You can find them in virtually any Japanese restaurant: the pearl-sized mostly translucent red eggs of salmon. From what I've heard they're a nice bonus for salmon fishermen who make their catch in the fall as the fairly large egg sacks that contain hundreds, if not thousands of individual eggs, fetch something like fifty dollars per pound. It's fascinating to me the price gap between all the different types of fish roe, really. Black and Caspian Sea sturgeon roe (caviar) can fetch a hundred times this price, for example. I'm guessing there's a market-driven purpose for this, but would't be surprised if those little obsidian-colored balls are the proverbial diamond of the sea.

Still, good ikura can be mighty pricey, but in this case Akane and I lucked out big time. Her friend, Gosei, got his hands on some of the raw egg sacks from his wife's friend who finds the stuff just completely unpalatable (a not uncommon opinion of ikura), and after curing the eggs with the perfect amount of salt and secret Japanese hobo spices we got the call to come over and dig in. I've never had these kinds of heaping amounts of salmon roe before.

Whether I like them or not I can't quite say yet. I'm getting used to the flavor, that's for sure, but what I'm now trying to push past is the crunchy popping sensation that accompanies each rhythmic chewing action. It's like a slightly salty, wet, warm firecracker going off in your mouth. Am I the only human that finds that sensation disconcerting?

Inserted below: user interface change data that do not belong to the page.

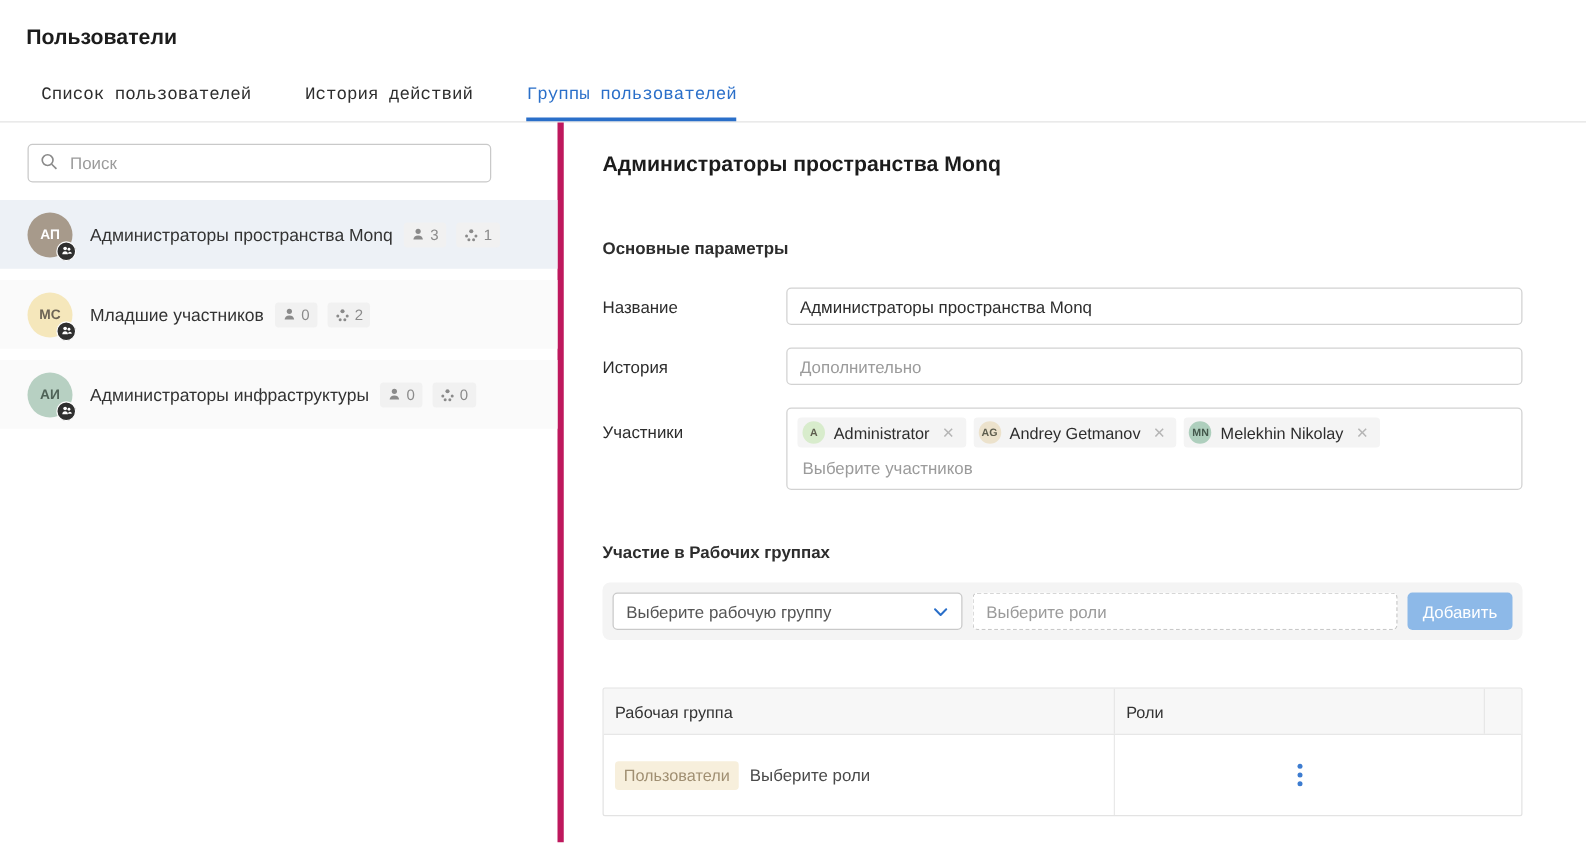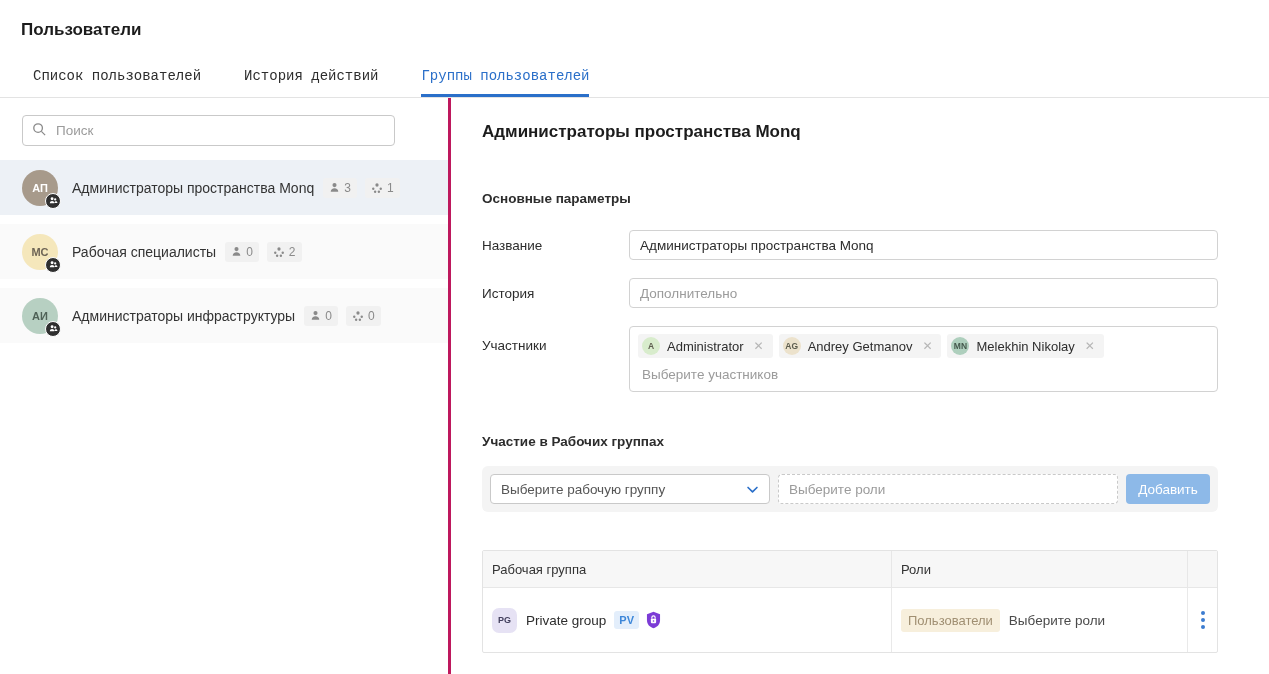--- a/index.html
+++ b/index.html
@@ -10,21 +10,21 @@
 
   
   .page-header { flex: 0 0 auto; }
   .page-title { font-size: 17px; font-weight: 700; padding: 20px 0 0 21px; color: #1c1c1c; }
   .tabs { display: flex; gap: 43px; padding-left: 33px; margin-top: 28px; border-bottom: 1px solid #e3e3e3; font-family: Liberation Mono, monospace; }
   .tab { font-size: 14px; color: #2d2d2d; padding-bottom: 10px; border-bottom: 3px solid transparent; cursor: pointer; }
   .tab.active { color: #2a6fc9; border-bottom-color: #2a6fc9; }
 
   
   .content { flex: 1 1 auto; display: flex; min-height: 0; }
-  .sidebar { width: 451px; flex: 0 0 451px; border-right: 3px solid #be185d; }
+  .sidebar { width: 451px; flex: 0 0 451px; border-right: 5px solid #be185d; }
   .main { flex: 1 1 auto; padding: 24px 51px 0 31px; }
 
   
   .search-wrap { position: relative; margin: 17px 53px 0 22px; }
   .search-input { width: 100%; height: 31px; border: 1px solid #c9c9c9; border-radius: 4px;
                   padding: 0 10px 0 33px; font-size: 13.5px; font-family: inherit; color: #2d2d2d; outline: none; }
   .search-input::placeholder { color: #9b9b9b; }
   .search-icon { position: absolute; left: 10px; top: 7px; width: 15px; height: 15px; }
 
   .group-list { margin-top: 14px; }
@@ -164,21 +164,21 @@
             <span>МС</span>
             <span class="corner-badge">
               <svg width="9" height="9" viewBox="0 0 16 16">
                   <circle cx="5.5" cy="5" r="2.6" fill="#fff"></circle>
                   <circle cx="11" cy="6" r="2" fill="#fff"></circle>
                   <path d="M1.5 13c0-2.5 1.8-4 4-4s4 1.5 4 4z" fill="#fff"></path>
                   <path d="M9.5 12.5c.3-2 1.5-3 2.8-3 1.4 0 2.5 1 2.7 3z" fill="#fff"></path>
                 </svg>
             </span>
           </div>
-          <span class="g-name">Рабочая специалисты</span>
+          <span class="g-name">Младшие участников</span>
           <span class="g-badges">
             <span class="count-badge">
               <svg width="11" height="11" viewBox="0 0 16 16">
                   <circle cx="8" cy="4.5" r="3" fill="#8a8a8a"></circle>
                   <path d="M2.5 14c0-3 2.4-4.8 5.5-4.8s5.5 1.8 5.5 4.8z" fill="#8a8a8a"></path>
                 </svg>
               <span>0</span>
             </span>
             <span class="count-badge">
               <svg width="12" height="12" viewBox="0 0 16 16">
@@ -285,33 +285,20 @@
       </div>
 
       <div class="wg-table">
         <div class="tr thead">
           <div class="th">Рабочая группа</div>
           <div class="th">Роли</div>
           <div class="th"></div>
         </div>
         <div class="tr">
           <div class="td">
-            <span class="pg-avatar">PG</span>
-            <span class="row-group-name">Private group</span>
-            <span class="pv-badge">PV</span>
-            <span class="shield-icon">
-              <svg width="17" height="18" viewBox="0 0 20 22">
-                <path d="M10 1 L18 4 V11 C18 16.5 14.5 19.8 10 21 C5.5 19.8 2 16.5 2 11 V4 Z" fill="#7c3bd6"></path>
-                <rect x="6.8" y="9.5" width="6.4" height="5.4" rx="1" fill="#fff"></rect>
-                <path d="M8 9.5 V8 a2 2 0 0 1 4 0 V9.5" fill="none" stroke="#fff" stroke-width="1.4"></path>
-                <circle cx="10" cy="12.2" r="1" fill="#7c3bd6"></circle>
-              </svg>
-            </span>
-          </div>
-          <div class="td">
             <span class="role-tag">Пользователи</span>
             <span class="roles-placeholder-cell">Выберите роли</span>
           </div>
           <div class="td">
             <span class="kebab">
                 <span></span>
                 <span></span>
                 <span></span>
               </span>
           </div>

All in all, I'm pleased with my gastronomic choices today--kabocha pancakes by morning, heaping mounds of salmon roe and sashimi by night. That and thanks to our after dinner entertainment I found out that the country that uses the most toilet paper is Russia, the country that consumes the most instant noodles is Korea and the country with the highest alcohol consumption per capita is Estonia (if the variety show's statistics were correct, those Estonians must be drunk eighteen hours a day!). Facts are fun!